Vivimos una etapa de desarrollo vertiginoso, inmersa en una espiral de adelantos científicos, técnicos y sociales, que nos obligan a cambiar gustos, pareceres y modos de actuar, también a velocidad acelerada. A veces, de un día para otro, por cuanto lo que es novedoso ahora mismo, ya mañana puede dejar de serlo.
Hoy, más que nunca, los seres humanos somos precisados al cambio, a aceptar su imperiosa necesidad, porque, precisamente, somos protagonistas esenciales de ese proceso de evolución. Sin embargo, a la vez que lo generamos, también sufrimos sus consecuencias.
Nos convertimos en adictos de los horarios, de las llamadas por celulares o de los mensajes de textos a cualquier hora del día; sufrimos el embate de la publicidad y la información inmediatas, existimos rodeados de señales y carteles que nos sugieren que debemos comer, beber, vestir, escuchar, comprar o vender. Hemos dejado de otorgar el tiempo que requieren muchas acciones naturales en la vida. Incluso los pollos muchas veces no se crían, si no que se producen.

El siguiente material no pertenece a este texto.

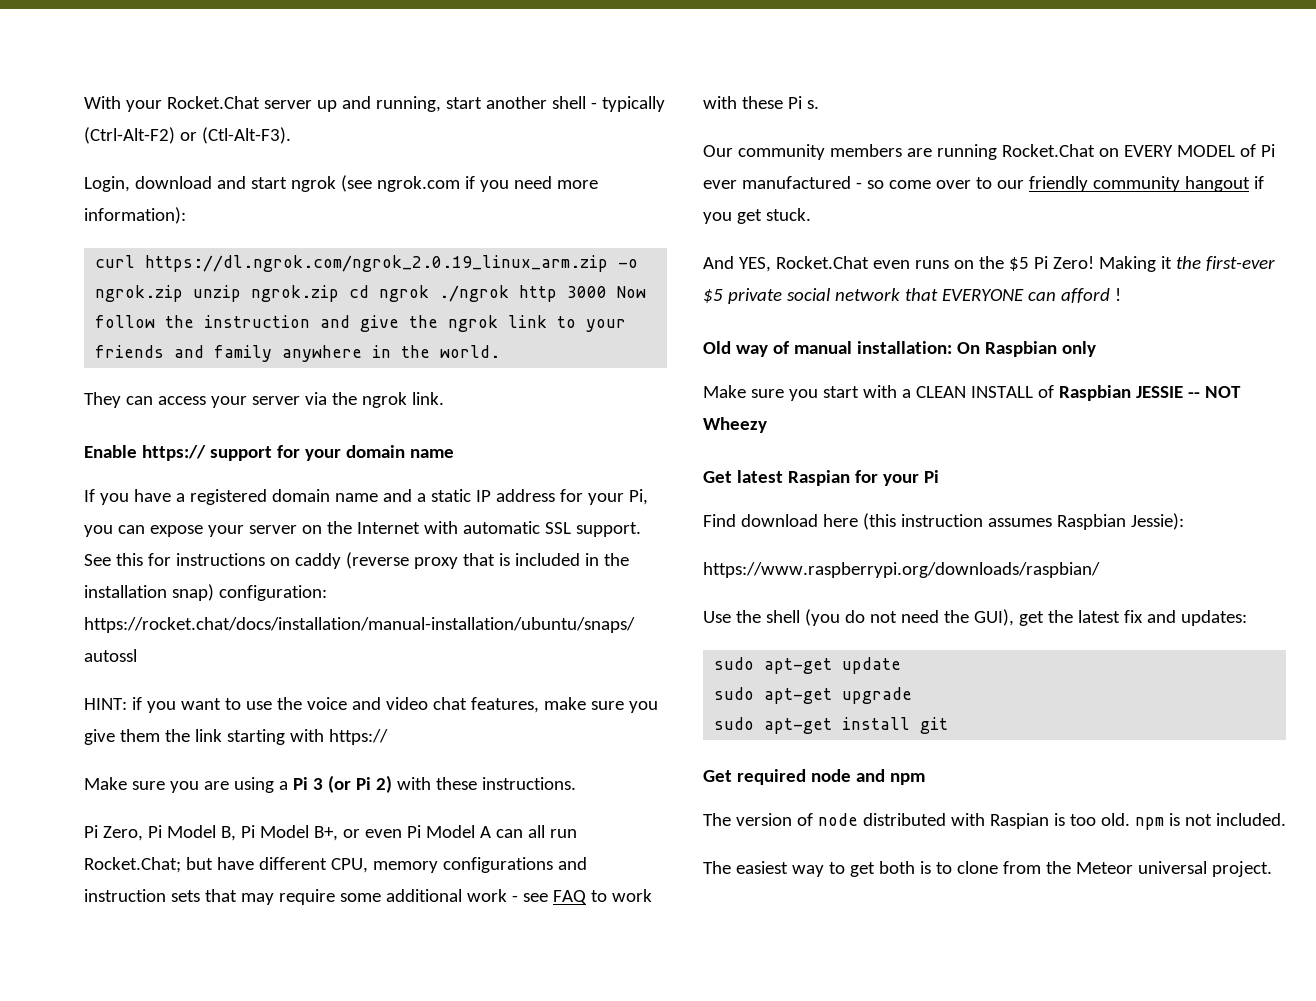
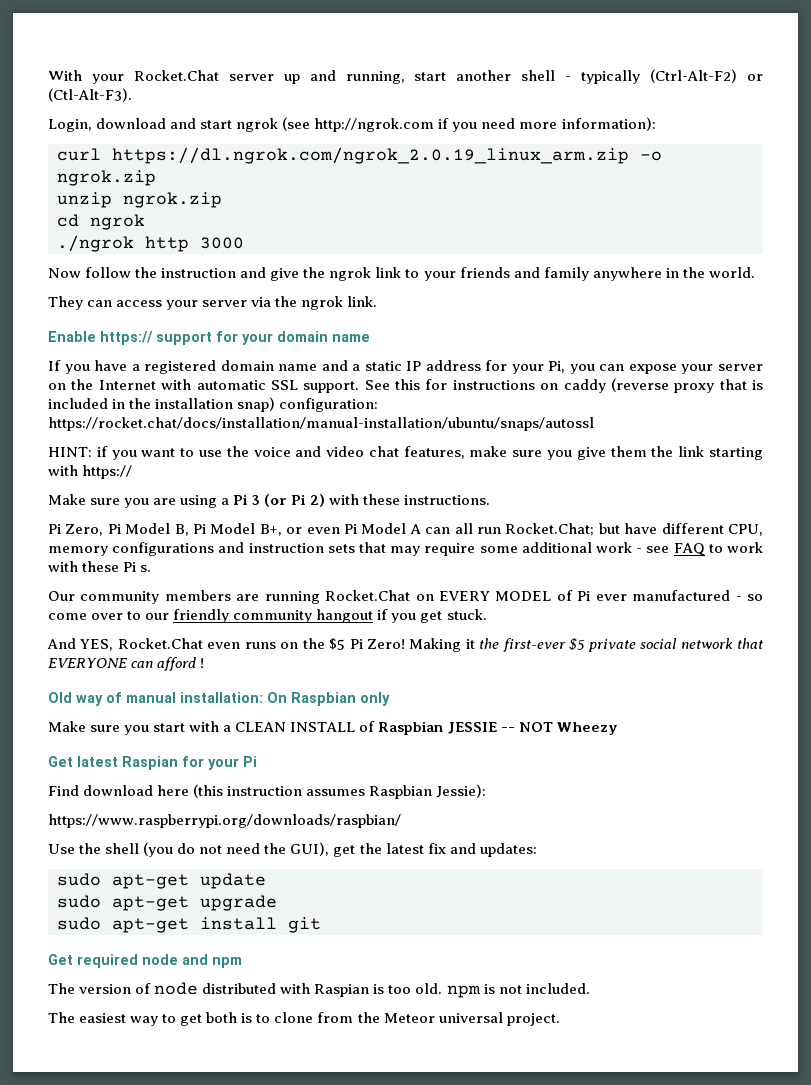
- Login, download and start ngrok (see ngrok.com if you need more information):
+ Login, download and start ngrok (see http://ngrok.com if you need more information):
- curl https://dl.ngrok.com/ngrok_2.0.19_linux_arm.zip -o ngrok.zip unzip ngrok.zip cd ngrok ./ngrok http 3000 Now follow the instruction and give the ngrok link to your friends and family anywhere in the world.
+ curl https://dl.ngrok.com/ngrok_2.0.19_linux_arm.zip -o ngrok.zip
+ unzip ngrok.zip
+ cd ngrok
+ ./ngrok http 3000
+ Now follow the instruction and give the ngrok link to your friends and family anywhere in the world.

¿Eso es malo? No soy quién para calificarlo. Cada cual que haga su valoración, pero estoy seguro de que debemos ser personas del presente para poder soñar con el futuro y -por supuesto- conquistarlo. Debemos aceptar el embate de la sociedad moderna porque todos somos “esa sociedad moderna”. No hacerlo sería negarnos a nosotros mismos.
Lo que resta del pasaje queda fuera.